Когда королева сменила гнев на милость, Филипп снова появился при дворе. Его обуревала жажда деятельности, он мечтал о баталиях и заморских странах. Ему необходим был размах, он добивался высокого административного поста, а выполнял второстепенные поручения. Стихи его и проза оставались ненапечатанными. Он носился с широкими и разнообразными планами, но не изменял своей любви к наукам, собирал вокруг себя ученых, поощрял писателей. О нем говорили, что он во всем ратует за хороший вкус, и в политике и в литературе, возвышает свой голос как против крайностей фанатиков, так и против напыщенных подражательских виршей. Людей, несправедливо обвиненных, он защищает от клеветы, поэзию — от злых наскоков пуритан.

Имя Филиппа Сиднея Бруно впервые услышал еще в Милане. О нем, знатоке и ценителе итальянской культуры, отзывались с восторгом. Позже Бруно был свидетелем, что и во Франции Сидней оставил о себе, наилучшую память. Познакомившись с ним лично, Джордано на собственном опыте убедился в изяществе его ума и прекрасных душевных качествах.

С одним из своих друзей Сидней был неразлучен. Еще на школьной скамье подружился он с Фулком Гривеллом. Фулк был страстным поклонником его таланта, сам писал стихи, но не ставил их ни в какое сравнение со стихами Филиппа. При дворе Гривелл исполнял обязанности королевского шталмейстера. Знакомство Сиднея с Бруно не оставило Гривелла безучастным. Он тоже стал проявлять к Ноланцу внимание.

В домах, где бывал Бруно, его принимали по-разному: иногда давали свободно высказаться, иногда перебивали с поразительной неучтивостью. Вместо возражений по существу бросали обычную фразу: «Аристотель не может ошибаться!» Бруно стоило большого труда держать себя в руках.
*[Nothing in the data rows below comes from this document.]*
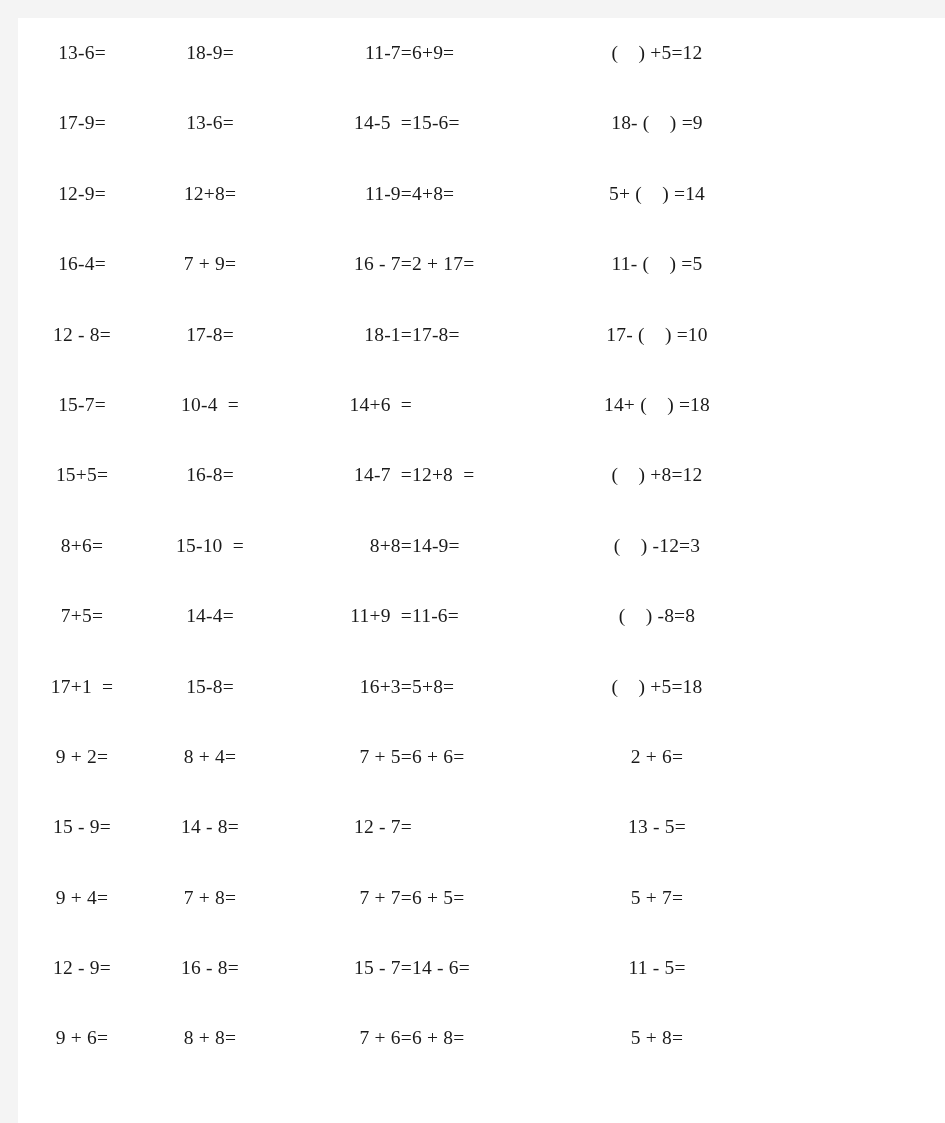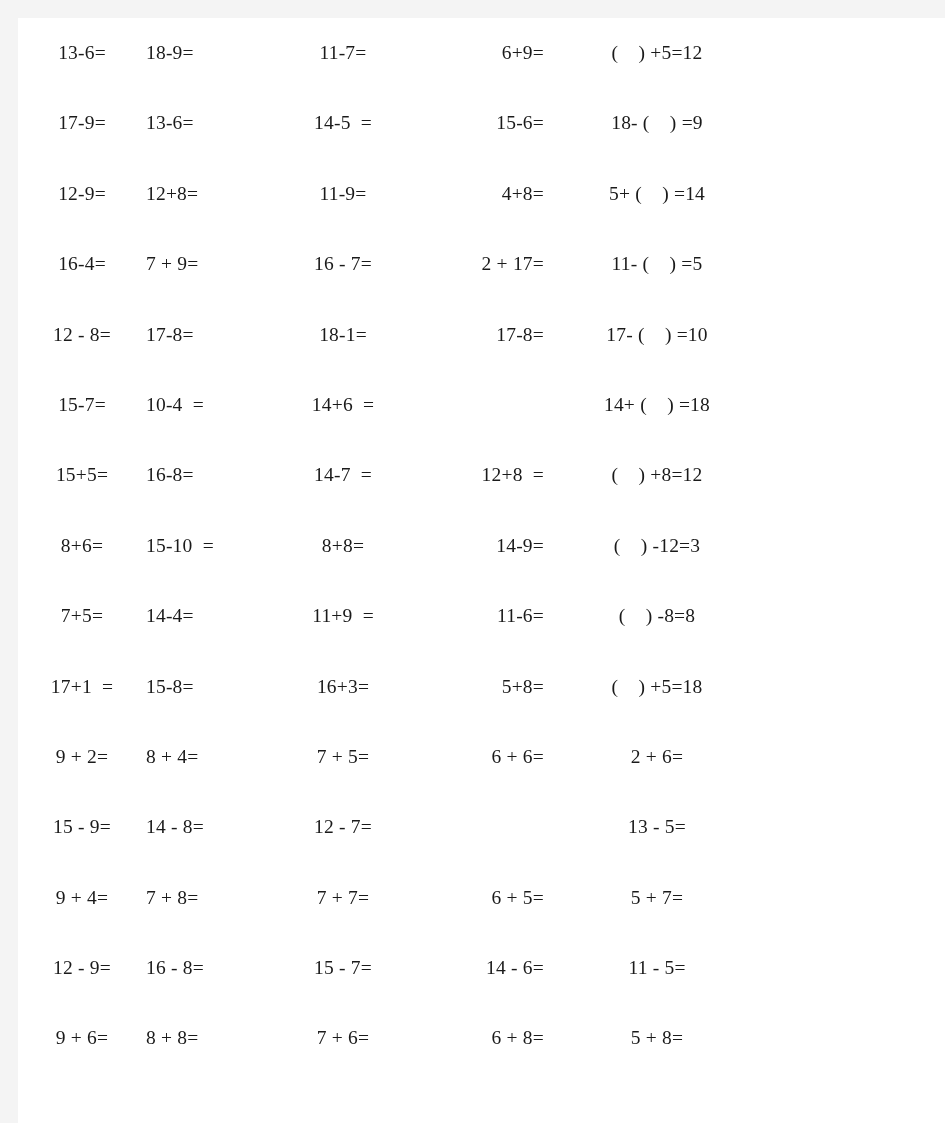"18-9=" .col-1 { text-align: none -> center }
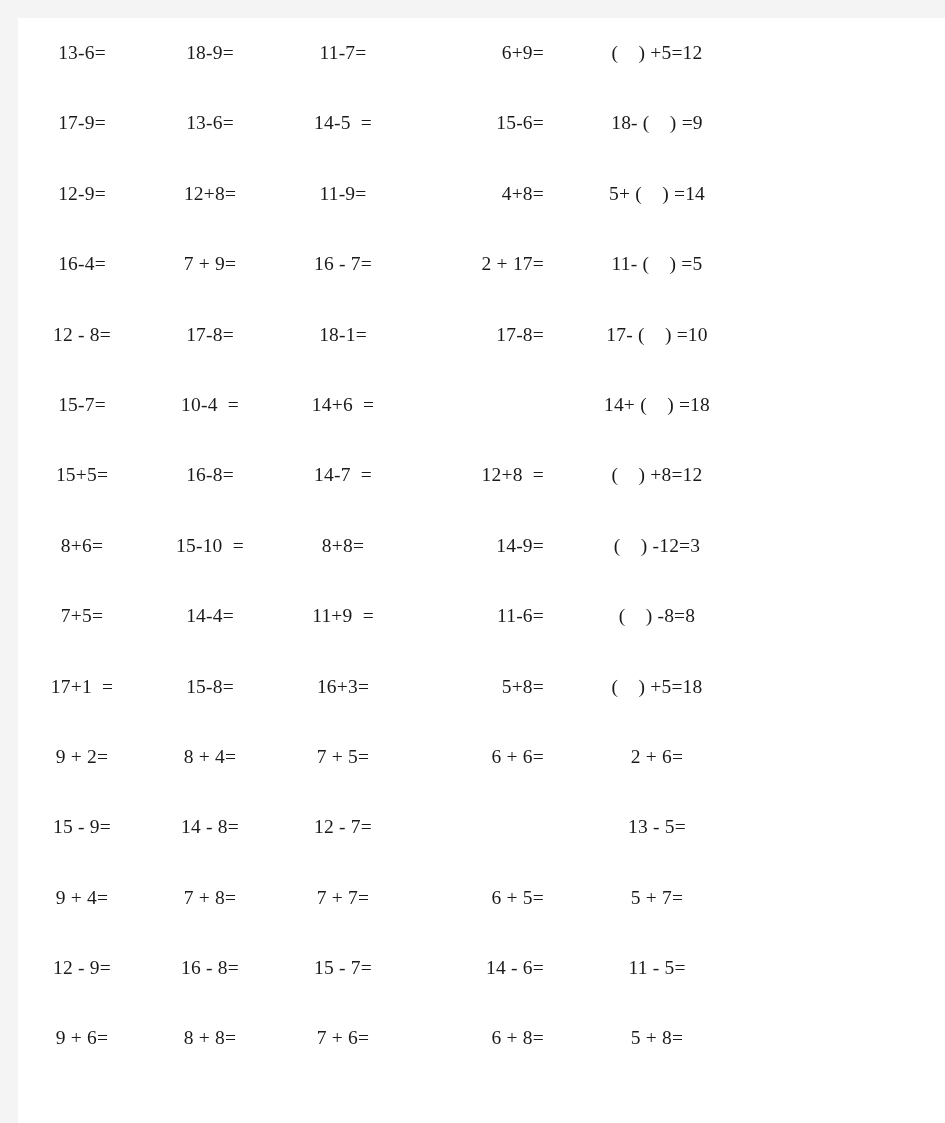"11-7=" .col-2 { text-align: center -> right }
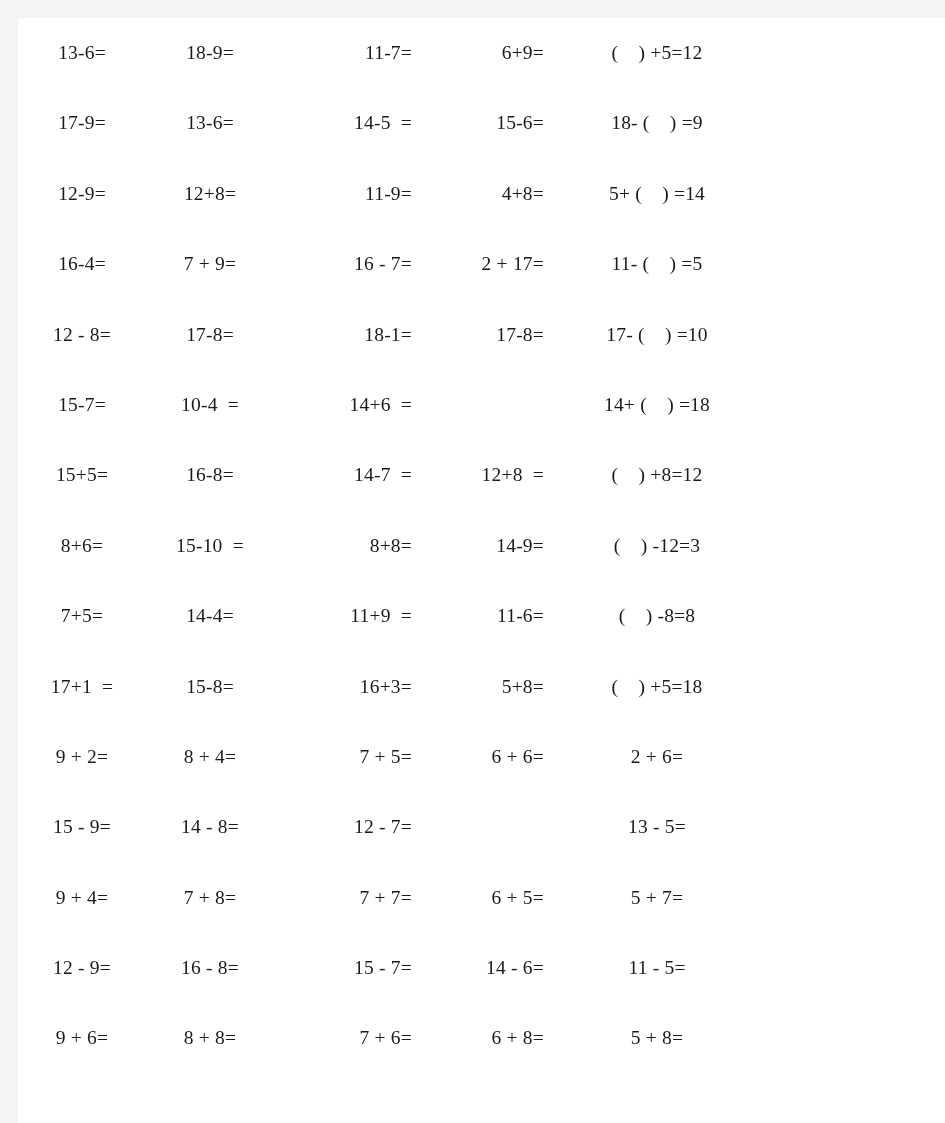"6+9=" .col-3 { text-align: right -> left }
Но даже когда разговоры велись в обстановке вежливости и радушия, в них было мало утешительного. Вопреки завидной репутации ученых его собеседники часто оказывались людьми неотесанными и недалекими. Хорошим воспитанием они тоже похвалиться не могли.

Многое в Англии приходилось Бруно не по нутру. И он был столь неблагоразумен, что говорил об этом во всеуслышание. Его возмущали и облеченные властью плуты, корчившие из себя вельмож, и угодничество дворян, и пуританское лицемерие. С подобными праведниками он уже сталкивался в Женеве. Терпеть не мог он этих «реформаторов», которые, латая ветхую религию, прибавляли к старым суевериям кучу новых, не менее постыдных.

Джордано постоянно вспоминал родину. К счастью, в Лондоне много итальянцев. Правда, по большей части это кальвинисты, спасавшиеся на чужбине от гонений католической церкви. Но среди них были и люди, с которыми Бруно охотно встречался. Алессандро Читолини, глубокий, восьмидесятилетний, старик, не прекращал своих ученых занятий. Но не страстью к грамматическим изысканиям и любовью к мнемонике нравился он Бруно. Читолини был ярым поборником литературы на родном языке. Даже ученые трактаты надо писать не по-латыни, а по-итальянски!

К землякам Джордано питает естественную тягу. Однако у него и впрямь несносный характер. Он и им, как и англичанам, не делает никакой скидки. Бруно быстро замечает, что среди выходцев из Италии вдосталь разных самозванцев, полуграмотных невежд, выдающих себя за учителей, неразборчивых авантюристов. Они неплохо устраивались, втираясь в доверие к влиятельным придворным, и без излишней щепетильности брали на себя весьма сомнительные поручения. Вот два преуспевающих флорентийца: Убальдини и Сассетти. Первый — человек далеко не бездарный, искусный миниатюрист и бойкий писатель. В разносторонности его талантов изрядная доля шарлатанства. Оц долго служил в наемниках, но теперь, устав от ратных дел, вместо шпаги продает перо. Второй — капитан Сассетти — и вовсе темная личность. Поговаривают, что Лестер, покровительствующий чужестранцам, которым нечего терять, с его помощью обстряпывает свои делишки. В Ирландии Сассетти сражался за королеву, а в Лондоне чуть было не пропал. За убийство его приговорили к смерти. Но Лестер помог ему избежать виселицы. Земляки? Обладают сильными связями при дворе? Да будь они хоть трижды земляками — ничто не помешает Ноланцу откровенно высказывать о них свое мнение!